---------- Information shown

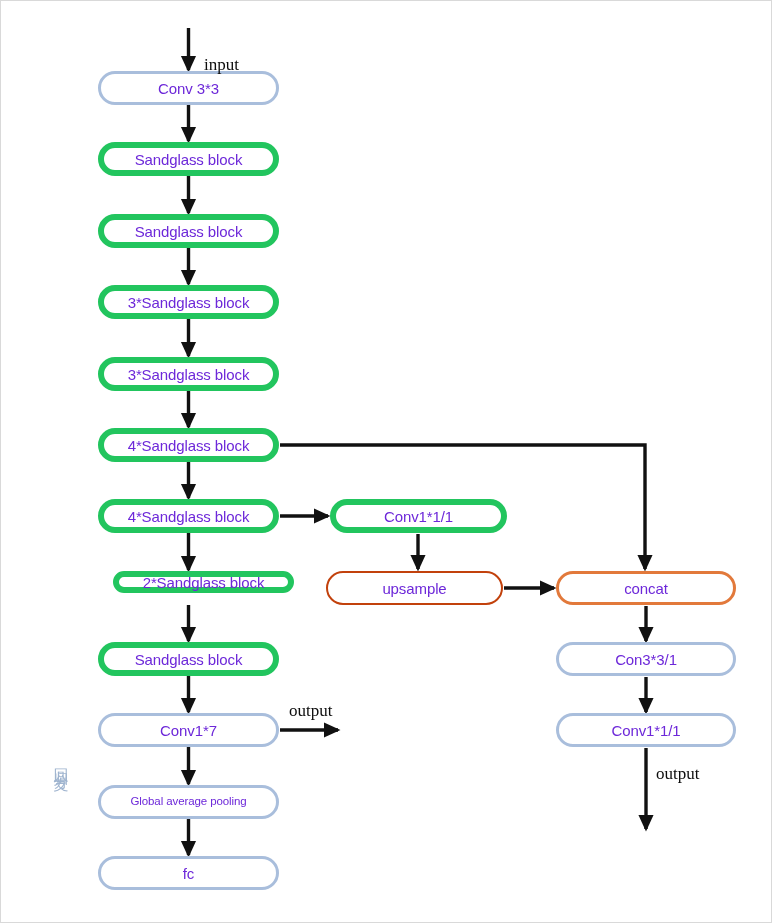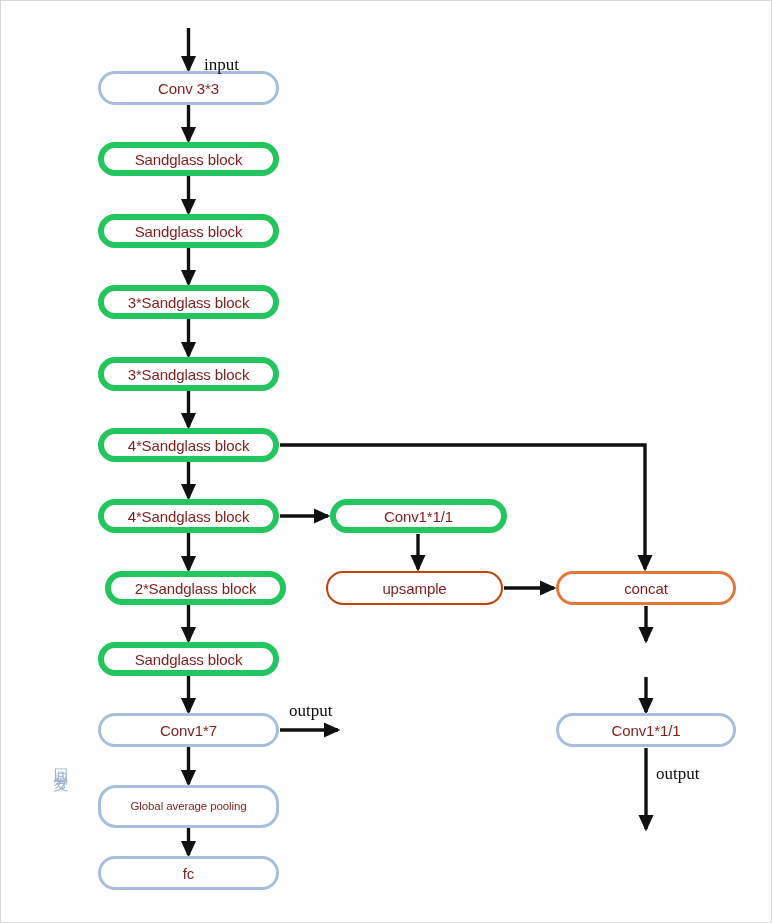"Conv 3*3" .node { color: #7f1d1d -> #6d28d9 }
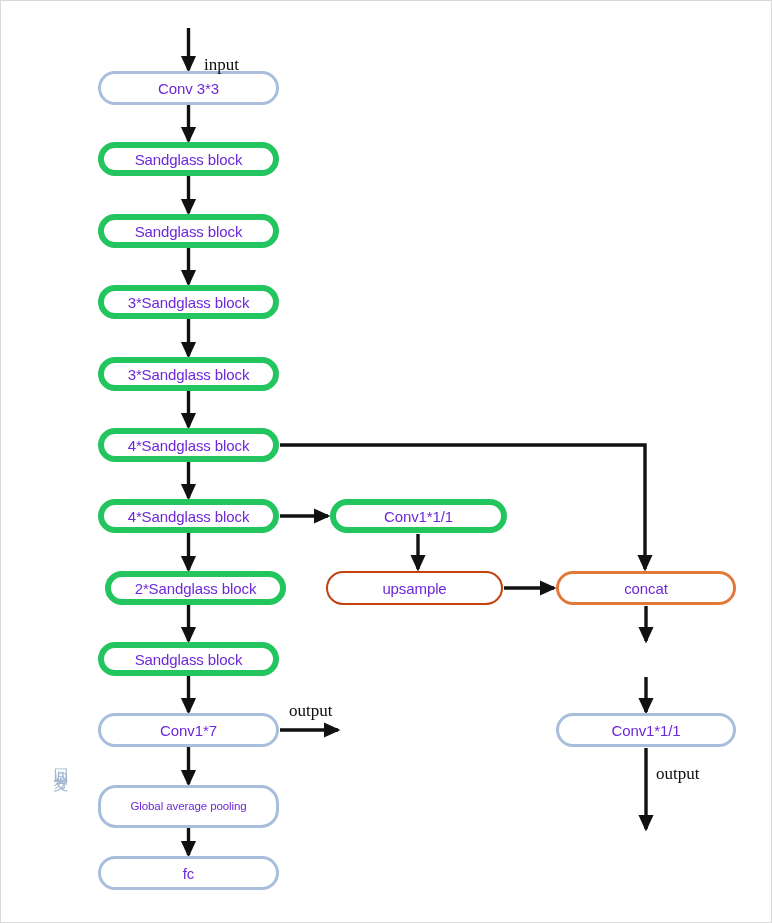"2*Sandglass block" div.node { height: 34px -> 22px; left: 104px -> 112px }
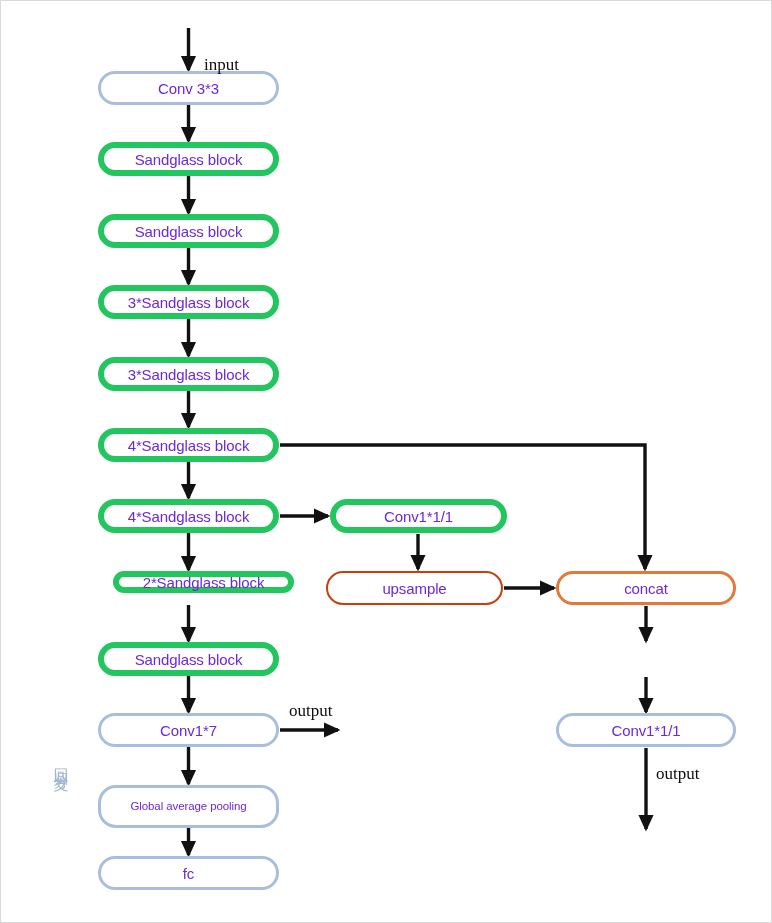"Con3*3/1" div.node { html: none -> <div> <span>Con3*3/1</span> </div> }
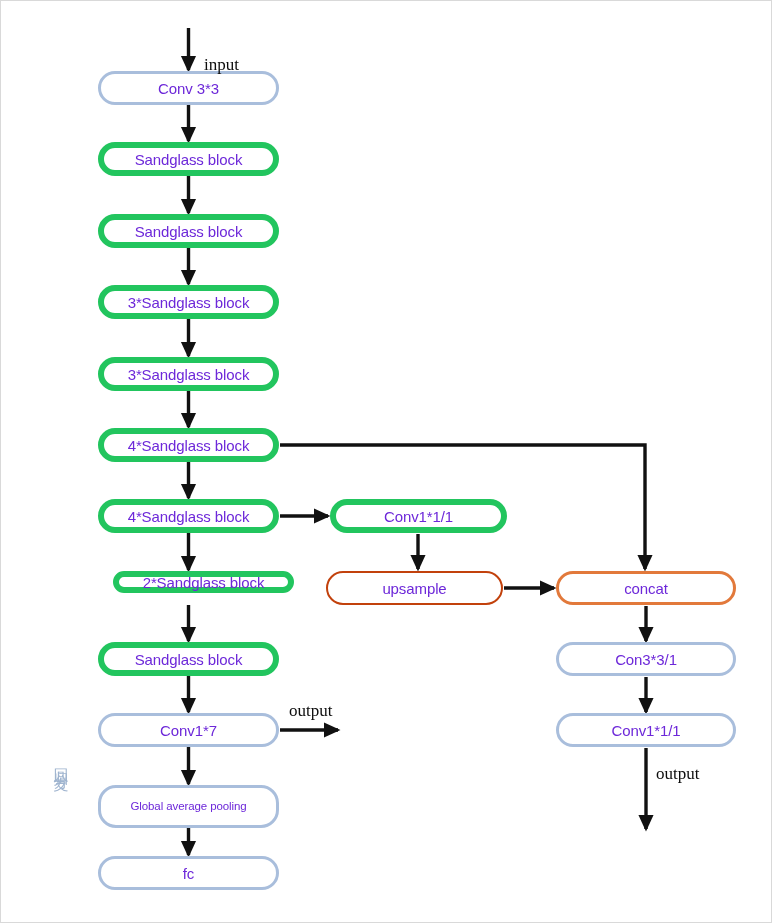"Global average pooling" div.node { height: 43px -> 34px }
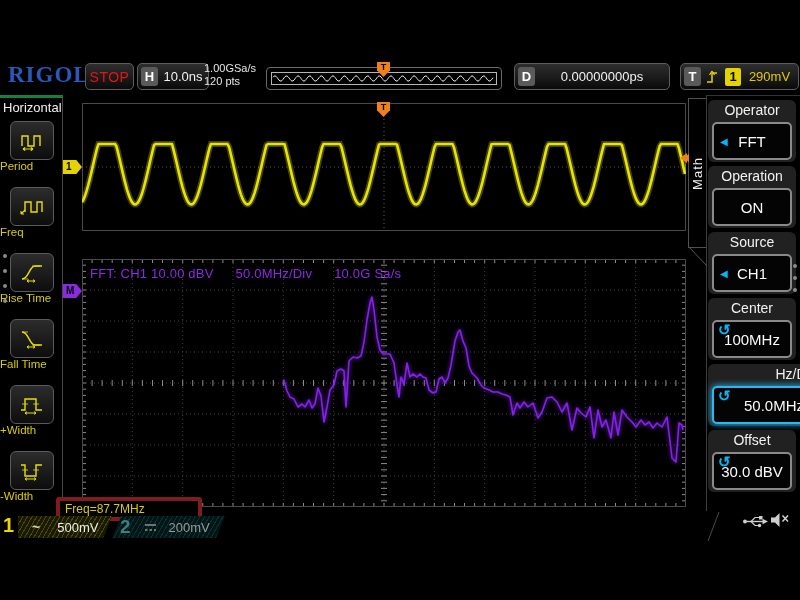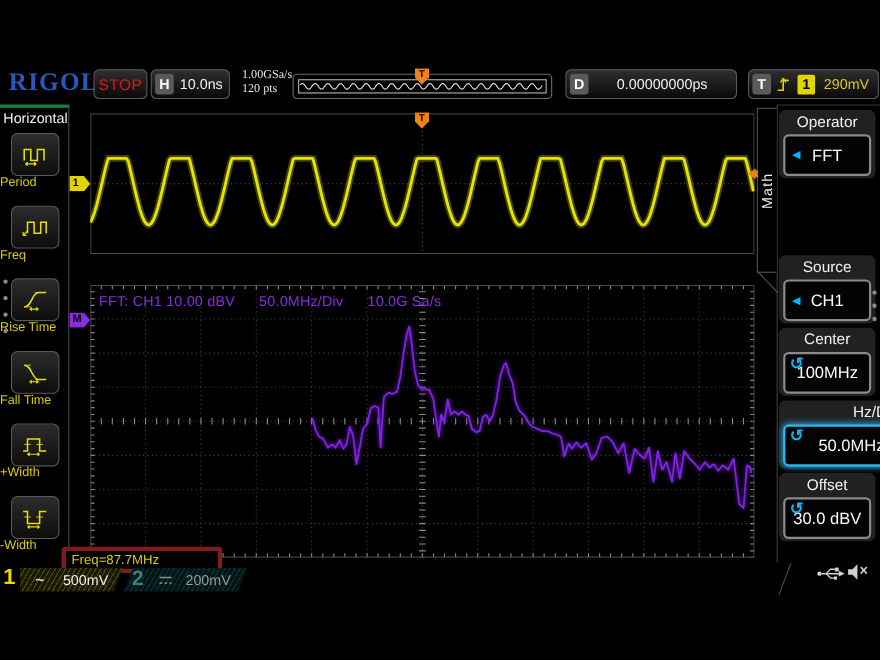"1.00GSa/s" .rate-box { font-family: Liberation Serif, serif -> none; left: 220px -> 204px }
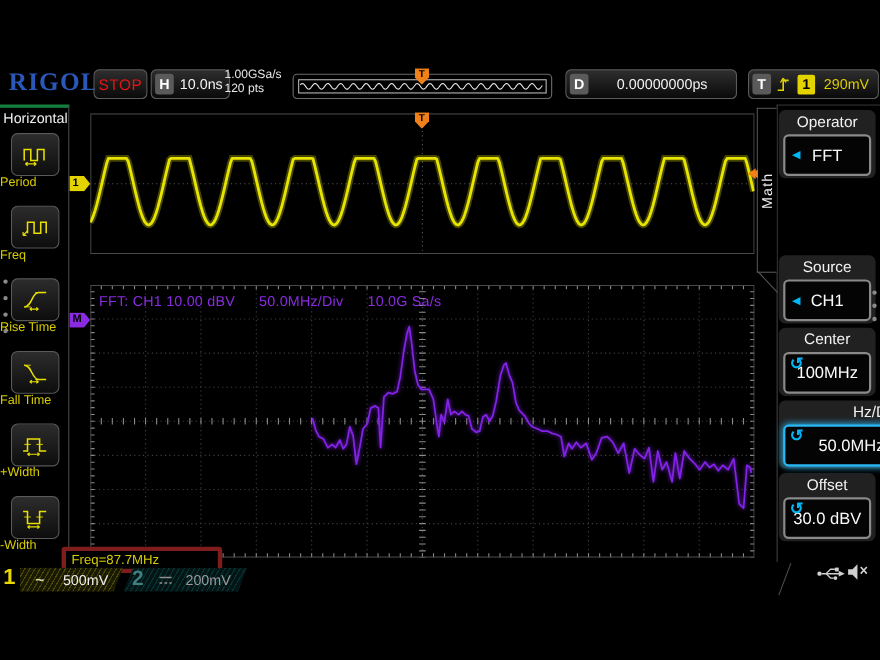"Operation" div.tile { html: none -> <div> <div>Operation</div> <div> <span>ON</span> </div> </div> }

--------------------

* [Required work]: Your task is to repeat the data above exactly while excluding the pictures.

* [Solution to this task]:
"Conv 3*3" .node { color: #7f1d1d -> #6d28d9 }
"2*Sandglass block" div.node { height: 34px -> 22px; left: 104px -> 112px }
"Con3*3/1" div.node { html: none -> <div> <span>Con3*3/1</span> </div> }
"Global average pooling" div.node { height: 43px -> 34px }
"1.00GSa/s" .rate-box { font-family: Liberation Serif, serif -> none; left: 220px -> 204px }
"Operation" div.tile { html: none -> <div> <div>Operation</div> <div> <span>ON</span> </div> </div> }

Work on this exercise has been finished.